[MATERIAL FOR THIS EXERCISE]:

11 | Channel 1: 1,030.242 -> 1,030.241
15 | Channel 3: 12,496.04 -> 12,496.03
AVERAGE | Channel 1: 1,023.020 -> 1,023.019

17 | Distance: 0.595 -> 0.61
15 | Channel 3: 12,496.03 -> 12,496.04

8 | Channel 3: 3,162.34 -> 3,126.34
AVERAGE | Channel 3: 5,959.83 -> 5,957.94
---
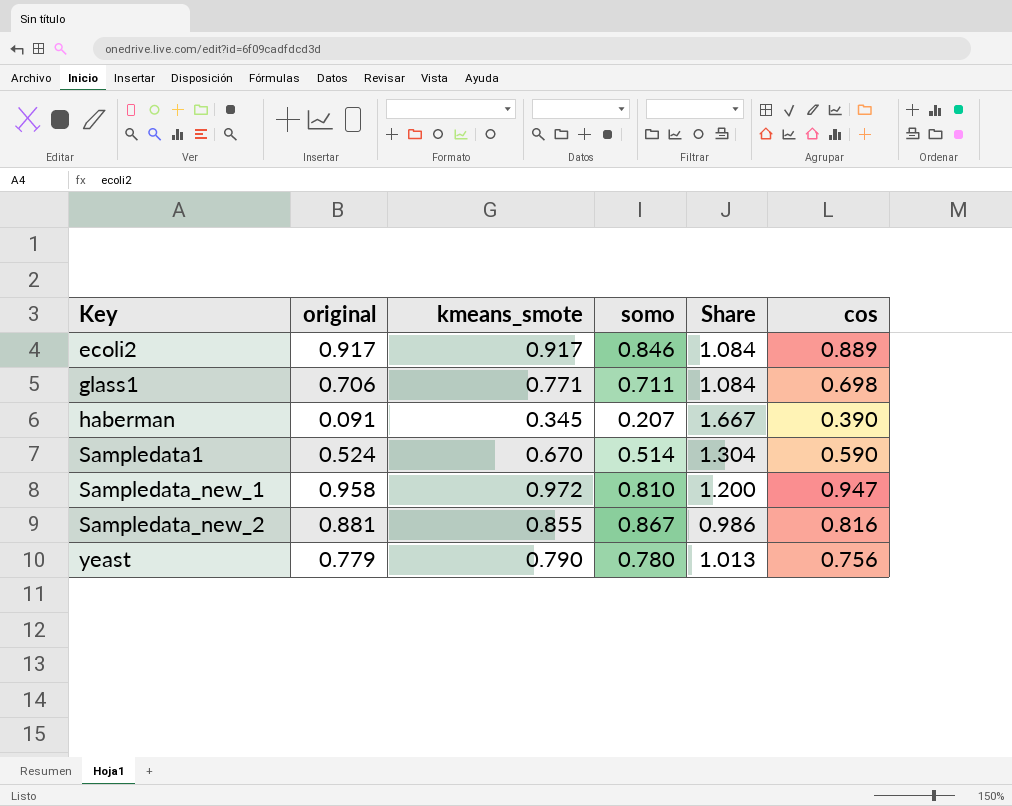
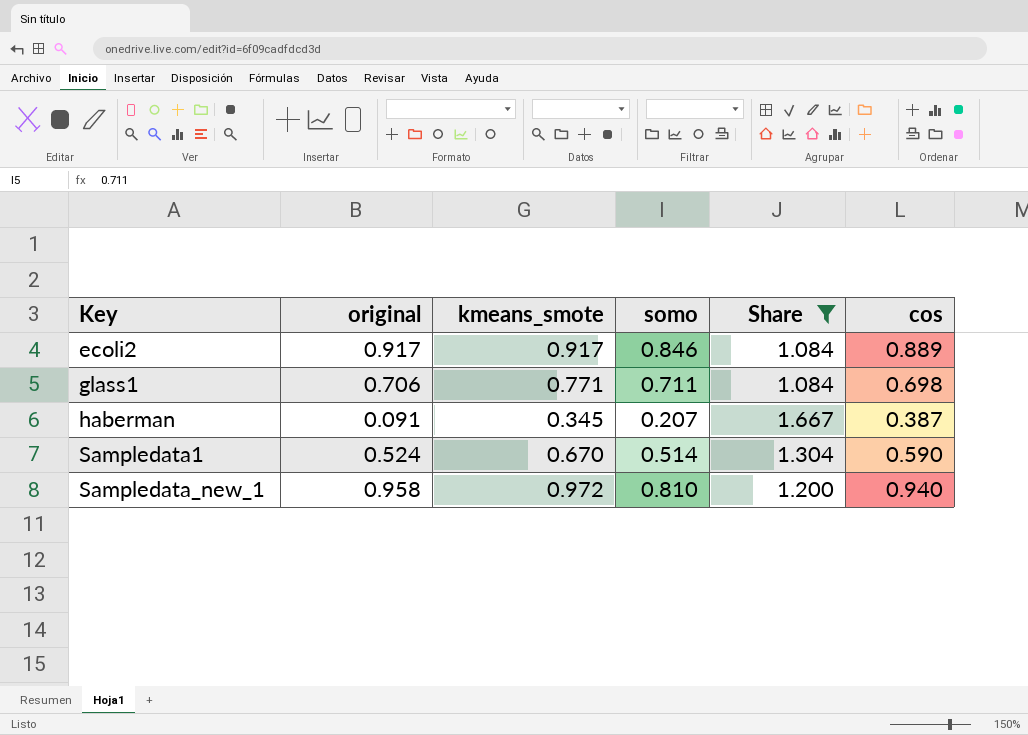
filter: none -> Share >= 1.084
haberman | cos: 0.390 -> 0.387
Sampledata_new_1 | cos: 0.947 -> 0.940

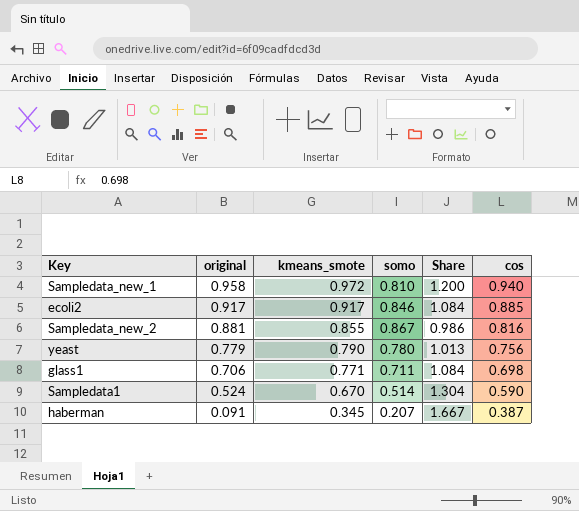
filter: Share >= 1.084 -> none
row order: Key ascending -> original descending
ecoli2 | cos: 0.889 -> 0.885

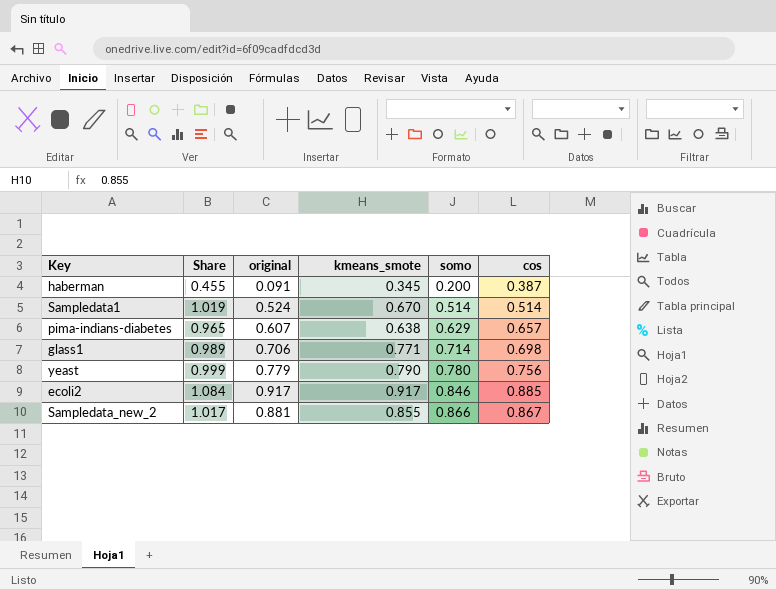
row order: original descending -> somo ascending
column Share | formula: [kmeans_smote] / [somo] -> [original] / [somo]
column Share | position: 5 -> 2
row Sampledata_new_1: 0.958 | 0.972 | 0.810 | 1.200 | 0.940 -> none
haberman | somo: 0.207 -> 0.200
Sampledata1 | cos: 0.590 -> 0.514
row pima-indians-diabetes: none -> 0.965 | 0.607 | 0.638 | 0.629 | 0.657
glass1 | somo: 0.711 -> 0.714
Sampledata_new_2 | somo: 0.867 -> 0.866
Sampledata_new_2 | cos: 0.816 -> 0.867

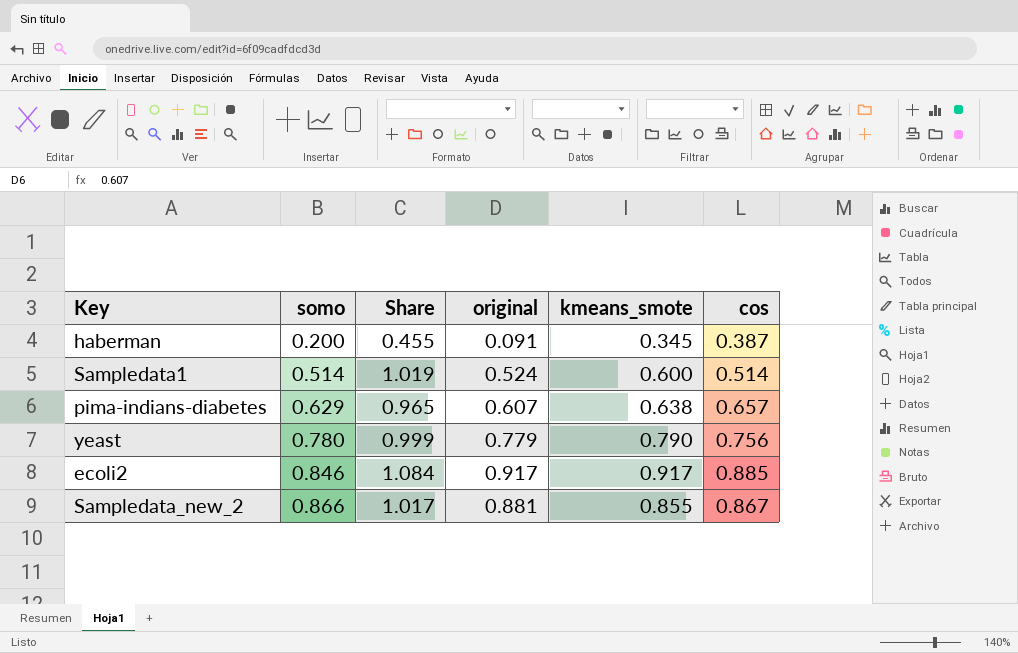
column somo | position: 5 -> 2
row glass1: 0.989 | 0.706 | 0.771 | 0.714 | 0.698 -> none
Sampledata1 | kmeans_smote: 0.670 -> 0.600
* * *
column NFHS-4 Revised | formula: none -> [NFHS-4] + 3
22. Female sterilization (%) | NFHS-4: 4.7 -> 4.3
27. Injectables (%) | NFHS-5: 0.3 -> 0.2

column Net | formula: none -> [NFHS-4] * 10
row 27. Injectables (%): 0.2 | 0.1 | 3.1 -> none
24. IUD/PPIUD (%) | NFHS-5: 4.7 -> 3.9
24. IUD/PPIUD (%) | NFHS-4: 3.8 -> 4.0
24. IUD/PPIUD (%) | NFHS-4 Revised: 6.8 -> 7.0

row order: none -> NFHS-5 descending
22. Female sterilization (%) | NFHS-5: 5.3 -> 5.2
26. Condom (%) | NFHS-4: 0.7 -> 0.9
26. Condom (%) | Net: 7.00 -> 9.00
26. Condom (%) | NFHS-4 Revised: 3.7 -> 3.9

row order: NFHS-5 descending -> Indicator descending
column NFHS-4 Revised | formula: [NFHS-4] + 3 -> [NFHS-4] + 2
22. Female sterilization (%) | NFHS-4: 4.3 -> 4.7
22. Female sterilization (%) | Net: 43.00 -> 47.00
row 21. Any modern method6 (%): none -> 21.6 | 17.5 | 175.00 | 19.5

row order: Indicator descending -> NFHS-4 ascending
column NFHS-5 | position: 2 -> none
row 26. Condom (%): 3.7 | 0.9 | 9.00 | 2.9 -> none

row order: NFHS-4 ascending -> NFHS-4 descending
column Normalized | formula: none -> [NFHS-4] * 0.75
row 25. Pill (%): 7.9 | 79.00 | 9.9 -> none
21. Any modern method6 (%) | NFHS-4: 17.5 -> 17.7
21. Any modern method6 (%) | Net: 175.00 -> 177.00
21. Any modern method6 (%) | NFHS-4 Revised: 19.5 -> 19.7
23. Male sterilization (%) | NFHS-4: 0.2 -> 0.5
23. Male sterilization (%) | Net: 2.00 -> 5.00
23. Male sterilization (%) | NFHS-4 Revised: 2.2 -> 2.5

[PROBLEM TO SOLVE]: Beginning with the line containing "21. Any modern method6 (%) | Net: 175.00" and ending with the line containing "23. Male sterilization (%) | NFHS-4 Revised: 2.2", extract those lines exactly from the listing above, and only those.

[SOLUTION BELOW]:
21. Any modern method6 (%) | Net: 175.00 -> 177.00
21. Any modern method6 (%) | NFHS-4 Revised: 19.5 -> 19.7
23. Male sterilization (%) | NFHS-4: 0.2 -> 0.5
23. Male sterilization (%) | Net: 2.00 -> 5.00
23. Male sterilization (%) | NFHS-4 Revised: 2.2 -> 2.5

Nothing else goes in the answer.